Deploying on AWS Cloud
Last updated
Was this helpful?
Last updated
Was this helpful?
This section describes how AI Gateway and its supporting components on AWS, ensuring enterprise-grade scalability, observability, and security.
LLM Gateway
Unified interface to 300+ LLMs using the OpenAI API format. Built-in observability and tracing.
Amazon ECS (Elastic Container Service)
ECS Auto Scaling based on CPU/memory or custom CloudWatch metrics.
Metadata Store (PostgreSQL)
Stores metadata related to API usage, configurations, and more.
Amazon RDS (PostgreSQL)
Vertical scaling (instance size), Multi-AZ support.

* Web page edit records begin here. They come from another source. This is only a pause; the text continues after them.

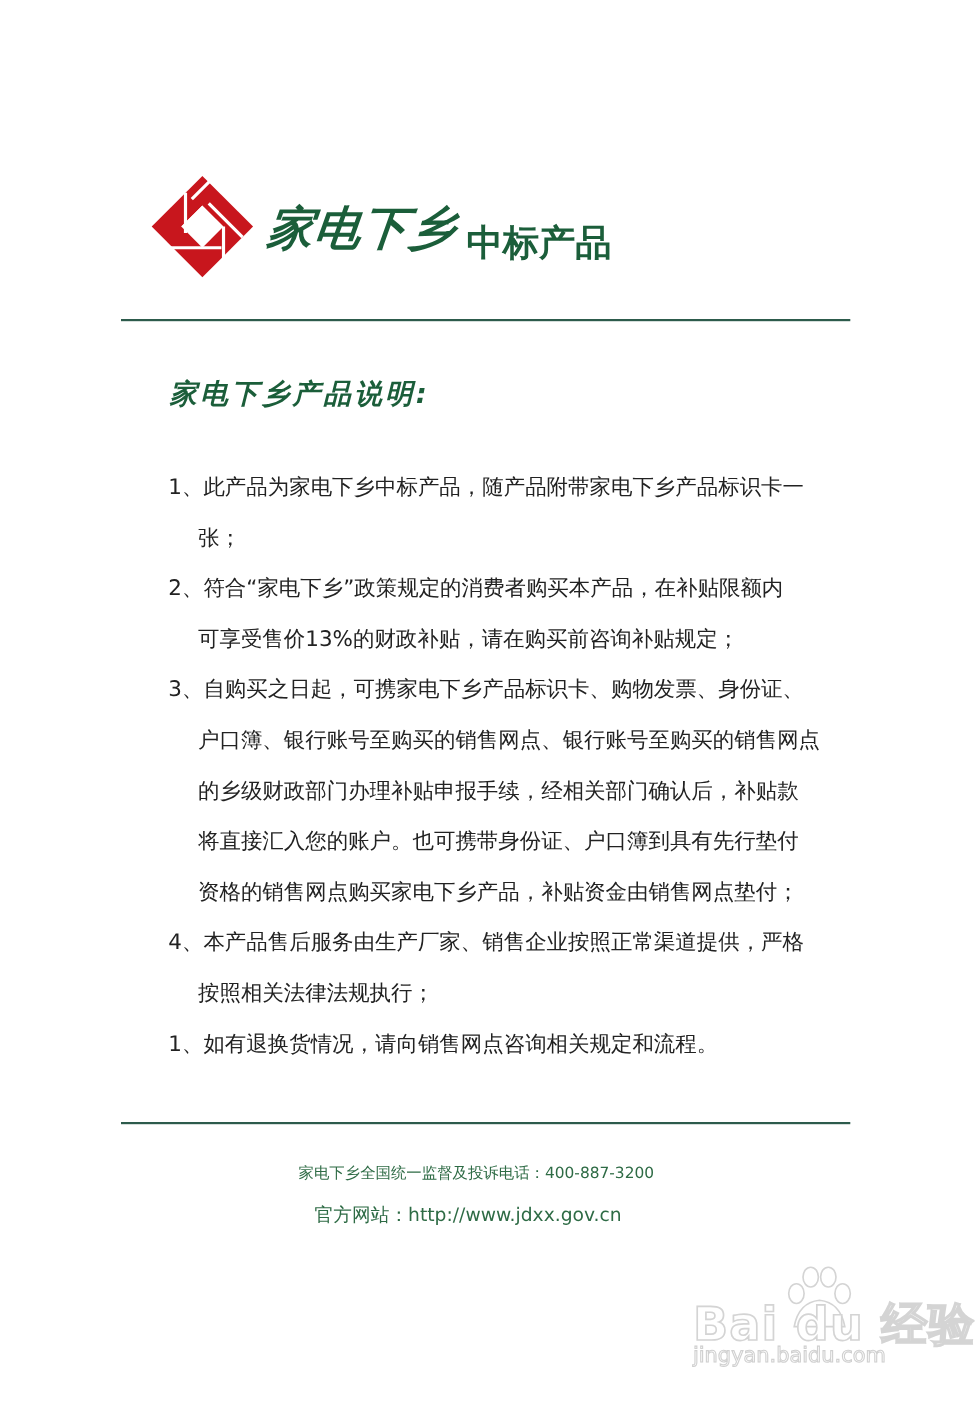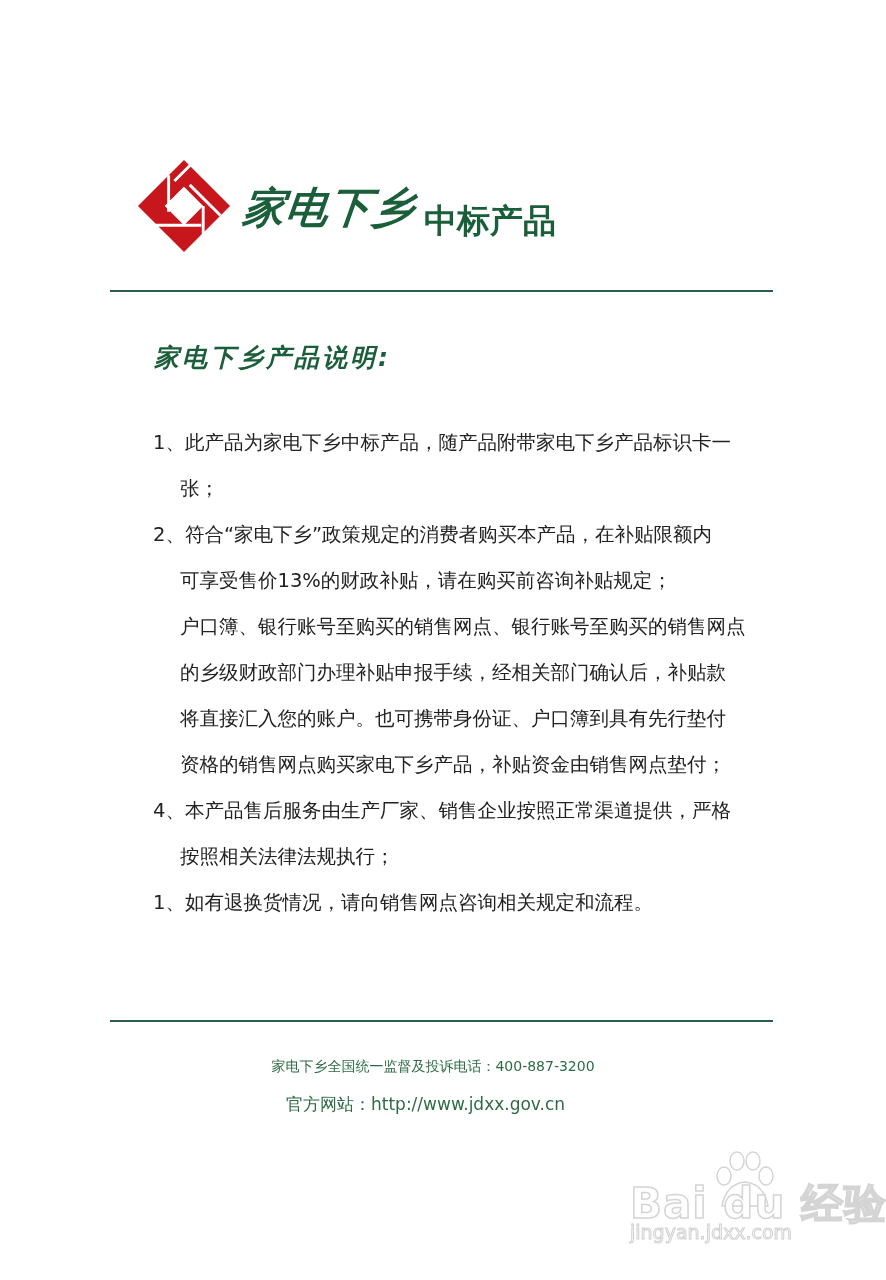--- a/index.html
+++ b/index.html
@@ -71,20 +71,21 @@
 <div class="items">
   <div class="item">
     <div class="line">1、此产品为家电下乡中标产品，随产品附带家电下乡产品标识卡一</div>
     <div class="line cont">张；</div>
   </div>
   <div class="item">
     <div class="line">2、符合“家电下乡”政策规定的消费者购买本产品，在补贴限额内</div>
     <div class="line cont">可享受售价13%的财政补贴，请在购买前咨询补贴规定；</div>
   </div>
   <div class="item">
+    <div class="line">3、自购买之日起，可携家电下乡产品标识卡、购物发票、身份证、</div>
     <div class="line cont">户口簿、银行账号至购买的销售网点、银行账号至购买的销售网点</div>
     <div class="line cont">的乡级财政部门办理补贴申报手续，经相关部门确认后，补贴款</div>
     <div class="line cont">将直接汇入您的账户。也可携带身份证、户口簿到具有先行垫付</div>
     <div class="line cont">资格的销售网点购买家电下乡产品，补贴资金由销售网点垫付；</div>
   </div>
   <div class="item">
     <div class="line">4、本产品售后服务由生产厂家、销售企业按照正常渠道提供，严格</div>
     <div class="line cont">按照相关法律法规执行；</div>
   </div>
   <div class="item">
@@ -103,14 +104,14 @@
   <svg style="position:absolute;left:85px;top:0;" width="70" height="60" viewBox="0 0 70 60">
     <g fill="#ffffff" stroke="#d4d4d4" stroke-width="1.5">
       <ellipse cx="14" cy="28" rx="7" ry="9"></ellipse>
       <ellipse cx="27" cy="13" rx="7" ry="9"></ellipse>
       <ellipse cx="43" cy="13" rx="7" ry="9"></ellipse>
       <ellipse cx="56" cy="28" rx="7" ry="9"></ellipse>
       <path d="M12,58 Q16,36 35,34 Q54,36 58,58 Z"></path>
     </g>
   </svg>
   <div class="wm-brand">Bai du 经验</div>
-  <div class="wm-url">jingyan.jdxx.com</div>
+  <div class="wm-url">jingyan.baidu.com</div>
 </div>
 
 </body></html>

Read replicas can be configured for better read performance.
Cache Store (Redis)
Implements rolling cost control and rate limiting for API usage.
Amazon ElastiCache (Redis)
Scale by adding shards/replicas, Multi-AZ support.
Observability & Analytics Store (ClickHouse)
Provides observability by storing and analyzing traces/logs. Supports OpenTelemetry.
ClickHouse Cloud (external)
Scales independently; ensure sufficient network throughput for trace/log ingestion.
Load Balancing
Distributes incoming traffic to ECS tasks, enabling high availability and SSL termination.
Amazon ALB (Application Load Balancer)
Scales automatically to handle incoming traffic; supports multi-AZ deployments.
The LangDB service is deployed in AWS with a robust, scalable architecture designed for high availability, security, and performance. The system is built using AWS managed services to minimize operational overhead while maintaining full control over the application.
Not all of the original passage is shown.